→ **WHAT NEEDS TO BE DONE**
Beginning with the line in which "[156,260,398,273] [71,279,120,290] two" appears, transcribe each line word for word until the records end. Do not include pictures.

→ **Records drawn from a dataset**
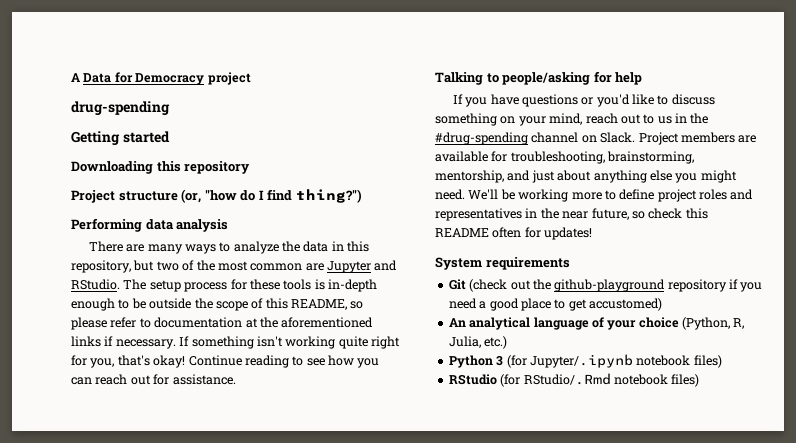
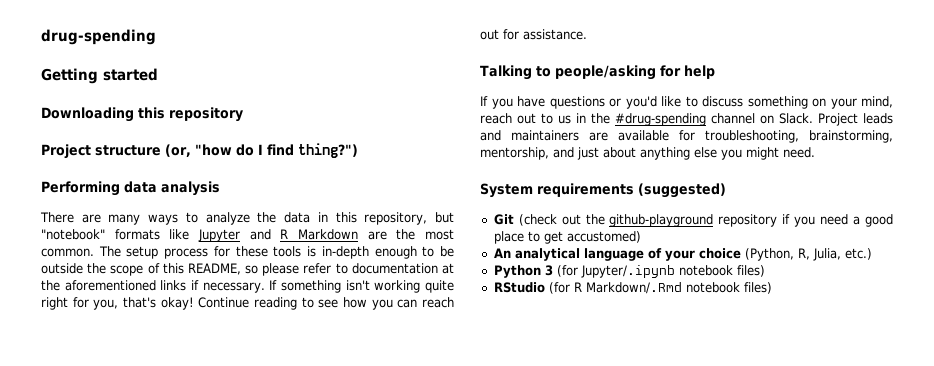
[71,72,251,85] A Data for Democracy project // -> (41, 37) none
[156,260,398,273] [71,279,120,290] two of the most common are Jupyter and RStudio. -> [41,229,455,242] [41,248,94,257] "notebook" formats like Jupyter and R Markdown are the most common.
[680,132,735,143] members -> [863,113,893,124] [480,130,579,141] leads and maintainers
[468,189,754,202] [435,208,708,221] [435,227,593,240] We'll be working more to define project roles and representatives in the near future, so check this README often for updates! -> (815, 152) none
(570, 263) none -> [638,183,726,198] (suggested)
[523,373,611,385] RStudio/.Rmd -> [573,282,682,294] R Markdown/.Rmd

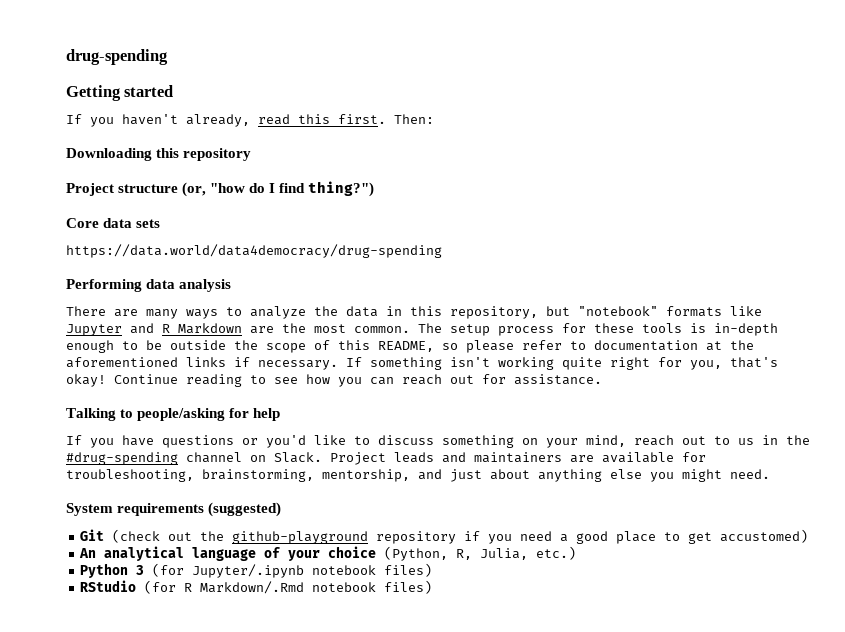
(158, 74) none -> [66,114,434,127] // If you haven't already, read this first. Then:
(358, 150) none -> [66,218,161,228] [66,244,442,258] // Core data sets // https://data.world/data4democracy/drug-spending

→ **REPLY**
[156,260,398,273] [71,279,120,290] two of the most common are Jupyter and RStudio. -> [41,229,455,242] [41,248,94,257] "notebook" formats like Jupyter and R Markdown are the most common.
[680,132,735,143] members -> [863,113,893,124] [480,130,579,141] leads and maintainers
[468,189,754,202] [435,208,708,221] [435,227,593,240] We'll be working more to define project roles and representatives in the near future, so check this README often for updates! -> (815, 152) none
(570, 263) none -> [638,183,726,198] (suggested)
[523,373,611,385] RStudio/.Rmd -> [573,282,682,294] R Markdown/.Rmd

(158, 74) none -> [66,114,434,127] // If you haven't already, read this first. Then:
(358, 150) none -> [66,218,161,228] [66,244,442,258] // Core data sets // https://data.world/data4democracy/drug-spending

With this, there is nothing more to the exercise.